In 1779 St. Germain arrived in Altona in Schleswig. Here he made an acquaintance with Prince Charles of Hesse-Kassel, who also had an interest in mysticism and was a member of several secret societies. The Count showed the Prince several of his gems and he convinced the latter that he had invented a new method of colouring cloth. The Prince was impressed and installed the Count in an abandonded factory at Eckernförde he had acquried especially for the Count, and supplied him with the needed materials and cloths that St. Germain needed to proceed to with the project. The two met frequently in the following years, and the Prince outfitted a laboratory for alchymistic experiments in his nearby summerresidence Louisenlund, where they, among other things, coorporated in creating gemstones and jewelry. The Prince later recounts in a letter that he was the only person in whom the Count truly confided in. He told the Prince that he was the son of the Transylvanian Prince Francis II Rákóczi, and that he had been 88 years of age when he arrived in Schleswig.
The Count died in his residence in the factory on the 27th February 1784, while the Prince was staying in Kassel, and the death was recorded in the register of the St. Nicolai Church in Eckernförde.

germain

He was buried March 2 and the cost of the burial was listed in the accounting books of the church the following day. On April 3 the same year, the mayor and the city council of Eckernförde issued an official proclamation about the auctioneering off of the Count's remaining effects in case no living relative would appear within a designated time period to lay claim on them. Prince Charles donated the the factory to the crown and it was afterwards converted into a hospital.
Jean Fuller-Overton found, during her research, that the Count's estate upon his death was: a packet of paid and receipted bills and quittances, 82 Rthler and 13 shillings (cash), 29 various groups of items of clothing (this includes gloves, stockings, trousers, shirts, etc), 14 linen shirts, 8 other groups of linen items, and various sundries (razors, buckles, toothbrushes, sunglasses, combs, etc). There were no diamonds, jewels, gold, or any other riches. There were no kept cultural items from travels, personal items (like his violin), or any notes of correspondence.

Personal Factoids

  • The Count kept a miniature portrait of his mother who "was in strange dress" according to Comtesse de Genlis in 1723.
  • In 1749 the Count was employed by Louis XV for diplomatic missions.
  • The official burial site for the Count is at Nicolai Church at Nikolaikirchen in Eckernforde. He was buried March 2, 1784 in a private grave.
  • While traveling abroad, the Count used many different names, some funny and some not. The list: Count Weldone (or Welldone), Saint-Noel, Pere Joseph (to Madame Blavatsky)

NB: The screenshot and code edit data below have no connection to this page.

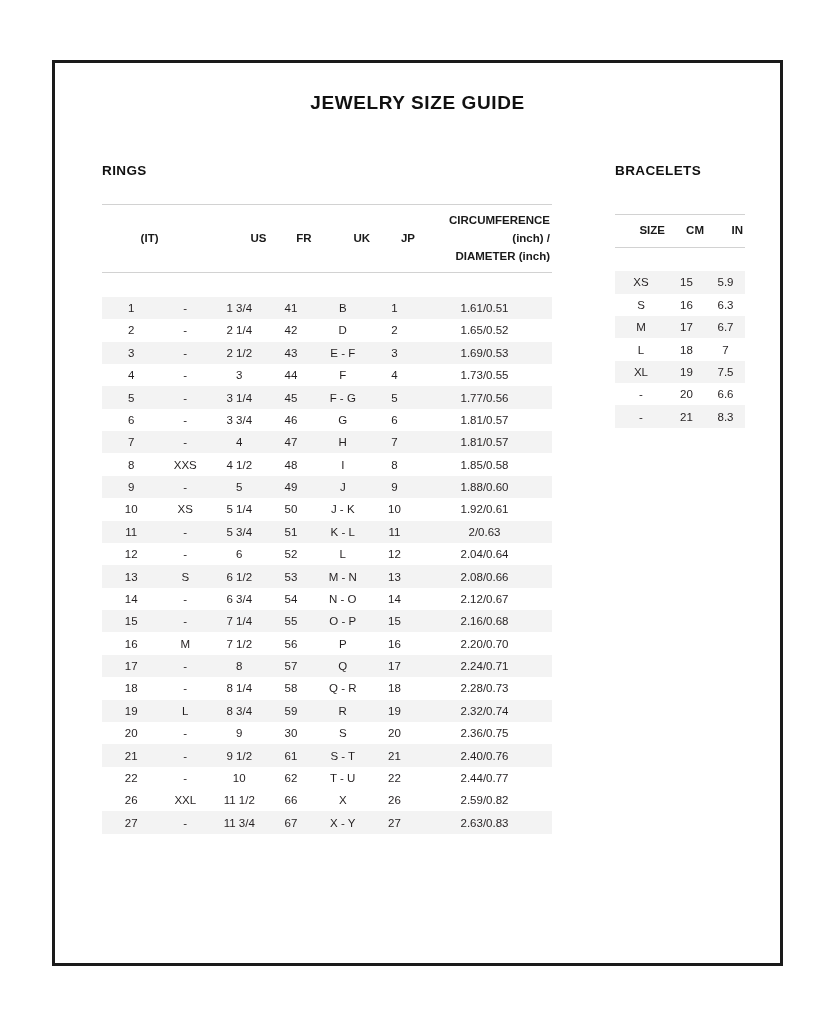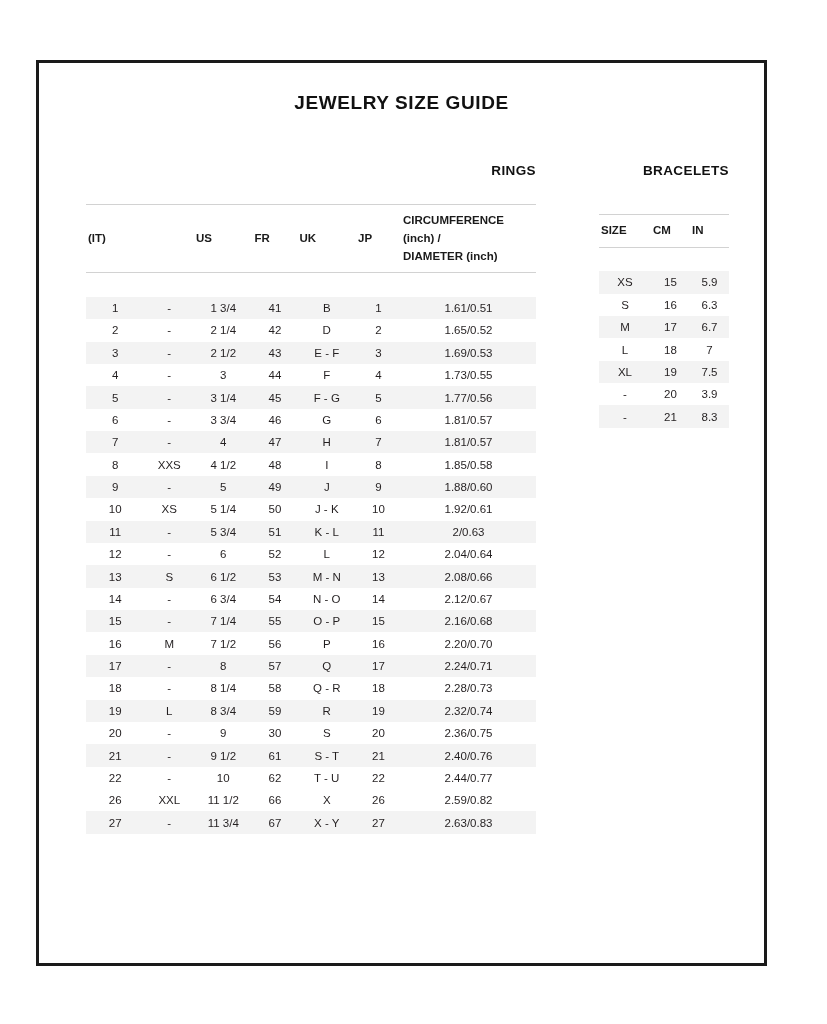--- a/index.html
+++ b/index.html
@@ -22,7 +22,7 @@
   }
   .frame {
     position: absolute;
-    left: 36px;
+    left: 52px;
     top: 60px;
     width: 731px;
     height: 906px;

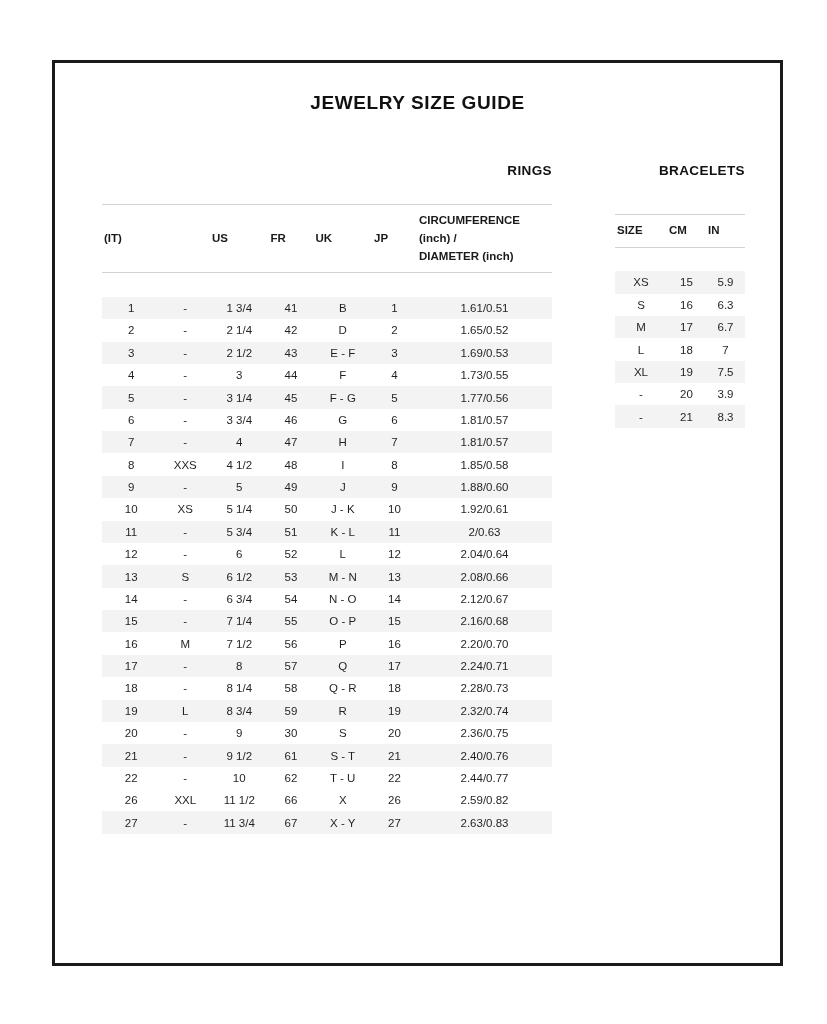--- a/index.html
+++ b/index.html
@@ -45,7 +45,7 @@
     font-size: 13.5px;
     font-weight: bold;
     letter-spacing: 0.4px;
-    text-align: right;
+    text-align: left;
     color: #111111;
   }
   

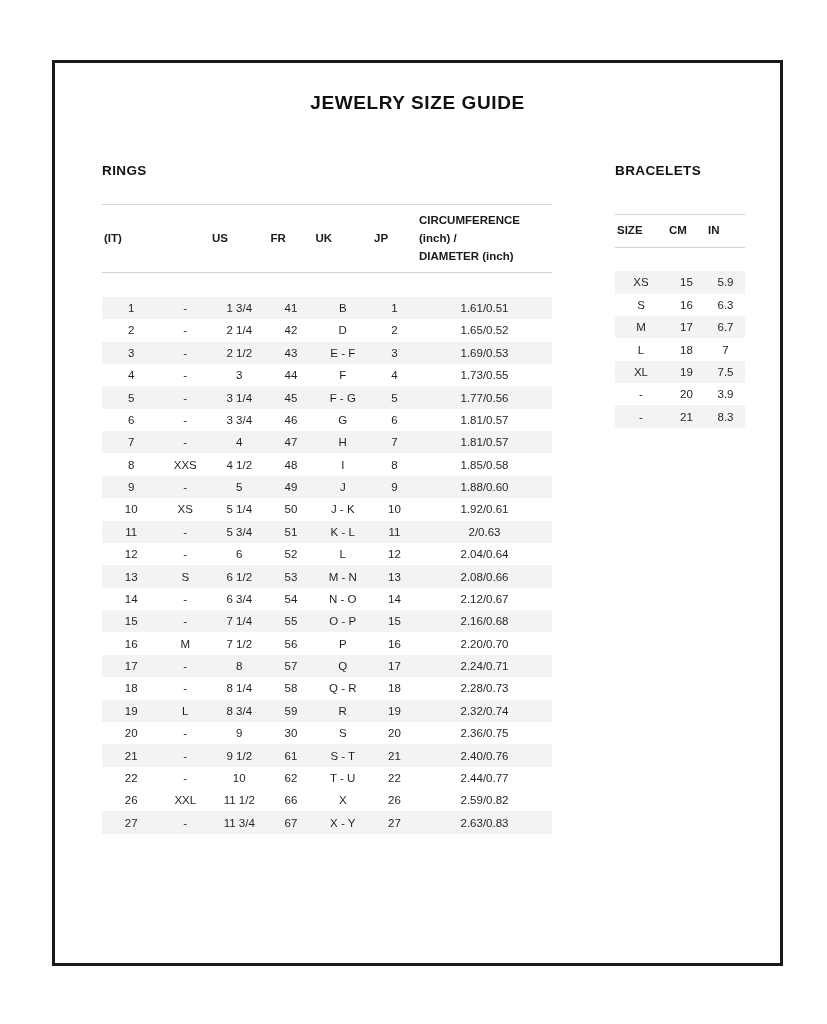--- a/index.html
+++ b/index.html
@@ -68,7 +68,7 @@
     font-size: 11.5px;
     color: #1a1a1a;
     padding: 7px 2px;
-    text-align: left;
+    text-align: right;
     vertical-align: middle;
     line-height: 1.55;
   }

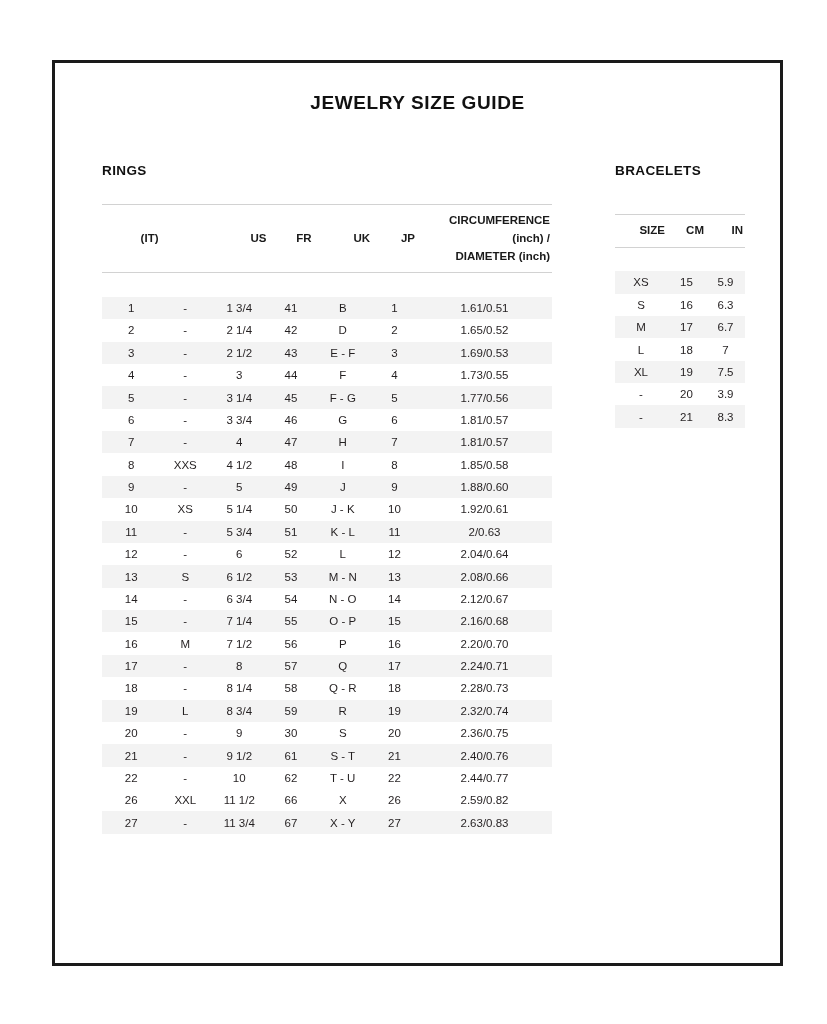--- a/index.html
+++ b/index.html
@@ -418,7 +418,7 @@
             <tr>
               <td>-</td>
               <td>20</td>
-              <td>3.9</td>
+              <td>6.6</td>
             </tr>
             <tr class="alt">
               <td>-</td>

Books attributed to St. Germain

In Fiction

In the short story "The Queen of Spades" by Alexander Pushkin, Saint-Germain figures as the mystic who teaches the Countess a sequence of cards to play at faro that will always win. He is also mentioned for the same reason in the libretto of the opera The Queen of Spades by Pyotr Ilyich Tchaikovsky.
In The Secrets of the Immortal Nicholas Flamel, the count plays a role as Flamel's student and is immortal, living in Paris with his wife, Jeanne d'Arc.